TASK DESCRIPTION: Below are some entries; can you quote all of them exactly?

RECORDED INFORMATION:

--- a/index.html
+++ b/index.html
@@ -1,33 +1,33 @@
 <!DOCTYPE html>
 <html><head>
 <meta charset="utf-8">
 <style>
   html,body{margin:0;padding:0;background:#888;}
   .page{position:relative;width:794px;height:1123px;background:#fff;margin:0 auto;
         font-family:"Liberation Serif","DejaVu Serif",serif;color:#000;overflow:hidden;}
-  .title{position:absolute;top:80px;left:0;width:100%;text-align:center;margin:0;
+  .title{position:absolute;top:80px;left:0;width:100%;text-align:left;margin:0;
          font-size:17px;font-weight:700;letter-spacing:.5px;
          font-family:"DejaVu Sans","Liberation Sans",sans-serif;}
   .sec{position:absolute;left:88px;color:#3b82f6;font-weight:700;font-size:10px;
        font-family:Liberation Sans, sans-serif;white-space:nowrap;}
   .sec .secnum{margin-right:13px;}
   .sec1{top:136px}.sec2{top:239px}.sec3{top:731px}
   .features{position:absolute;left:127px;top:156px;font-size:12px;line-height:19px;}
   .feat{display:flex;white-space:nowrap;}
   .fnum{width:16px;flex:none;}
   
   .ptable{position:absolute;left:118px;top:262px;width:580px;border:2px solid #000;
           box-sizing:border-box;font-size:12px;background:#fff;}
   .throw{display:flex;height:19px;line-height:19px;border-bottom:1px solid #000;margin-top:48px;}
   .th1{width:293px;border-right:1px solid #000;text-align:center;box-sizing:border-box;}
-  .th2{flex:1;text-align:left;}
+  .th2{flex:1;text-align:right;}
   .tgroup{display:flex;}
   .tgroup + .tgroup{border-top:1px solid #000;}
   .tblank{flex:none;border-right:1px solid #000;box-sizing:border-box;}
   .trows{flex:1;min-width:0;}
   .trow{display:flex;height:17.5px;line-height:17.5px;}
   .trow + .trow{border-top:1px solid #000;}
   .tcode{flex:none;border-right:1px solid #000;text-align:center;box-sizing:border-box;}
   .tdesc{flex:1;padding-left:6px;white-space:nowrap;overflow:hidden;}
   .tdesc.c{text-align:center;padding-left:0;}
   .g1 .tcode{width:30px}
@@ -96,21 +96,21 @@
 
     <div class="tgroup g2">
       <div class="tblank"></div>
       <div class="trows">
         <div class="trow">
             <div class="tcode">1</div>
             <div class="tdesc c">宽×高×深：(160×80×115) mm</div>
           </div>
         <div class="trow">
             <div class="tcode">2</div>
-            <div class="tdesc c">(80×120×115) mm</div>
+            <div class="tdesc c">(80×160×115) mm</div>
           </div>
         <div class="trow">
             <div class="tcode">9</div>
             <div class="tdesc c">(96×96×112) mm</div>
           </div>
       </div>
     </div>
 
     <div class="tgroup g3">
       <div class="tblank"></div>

ANSWER SPACE:
--- a/index.html
+++ b/index.html
@@ -1,33 +1,33 @@
 <!DOCTYPE html>
 <html><head>
 <meta charset="utf-8">
 <style>
   html,body{margin:0;padding:0;background:#888;}
   .page{position:relative;width:794px;height:1123px;background:#fff;margin:0 auto;
         font-family:"Liberation Serif","DejaVu Serif",serif;color:#000;overflow:hidden;}
-  .title{position:absolute;top:80px;left:0;width:100%;text-align:center;margin:0;
+  .title{position:absolute;top:80px;left:0;width:100%;text-align:left;margin:0;
          font-size:17px;font-weight:700;letter-spacing:.5px;
          font-family:"DejaVu Sans","Liberation Sans",sans-serif;}
   .sec{position:absolute;left:88px;color:#3b82f6;font-weight:700;font-size:10px;
        font-family:Liberation Sans, sans-serif;white-space:nowrap;}
   .sec .secnum{margin-right:13px;}
   .sec1{top:136px}.sec2{top:239px}.sec3{top:731px}
   .features{position:absolute;left:127px;top:156px;font-size:12px;line-height:19px;}
   .feat{display:flex;white-space:nowrap;}
   .fnum{width:16px;flex:none;}
   
   .ptable{position:absolute;left:118px;top:262px;width:580px;border:2px solid #000;
           box-sizing:border-box;font-size:12px;background:#fff;}
   .throw{display:flex;height:19px;line-height:19px;border-bottom:1px solid #000;margin-top:48px;}
   .th1{width:293px;border-right:1px solid #000;text-align:center;box-sizing:border-box;}
-  .th2{flex:1;text-align:left;}
+  .th2{flex:1;text-align:right;}
   .tgroup{display:flex;}
   .tgroup + .tgroup{border-top:1px solid #000;}
   .tblank{flex:none;border-right:1px solid #000;box-sizing:border-box;}
   .trows{flex:1;min-width:0;}
   .trow{display:flex;height:17.5px;line-height:17.5px;}
   .trow + .trow{border-top:1px solid #000;}
   .tcode{flex:none;border-right:1px solid #000;text-align:center;box-sizing:border-box;}
   .tdesc{flex:1;padding-left:6px;white-space:nowrap;overflow:hidden;}
   .tdesc.c{text-align:center;padding-left:0;}
   .g1 .tcode{width:30px}
@@ -96,21 +96,21 @@
 
     <div class="tgroup g2">
       <div class="tblank"></div>
       <div class="trows">
         <div class="trow">
             <div class="tcode">1</div>
             <div class="tdesc c">宽×高×深：(160×80×115) mm</div>
           </div>
         <div class="trow">
             <div class="tcode">2</div>
-            <div class="tdesc c">(80×120×115) mm</div>
+            <div class="tdesc c">(80×160×115) mm</div>
           </div>
         <div class="trow">
             <div class="tcode">9</div>
             <div class="tdesc c">(96×96×112) mm</div>
           </div>
       </div>
     </div>
 
     <div class="tgroup g3">
       <div class="tblank"></div>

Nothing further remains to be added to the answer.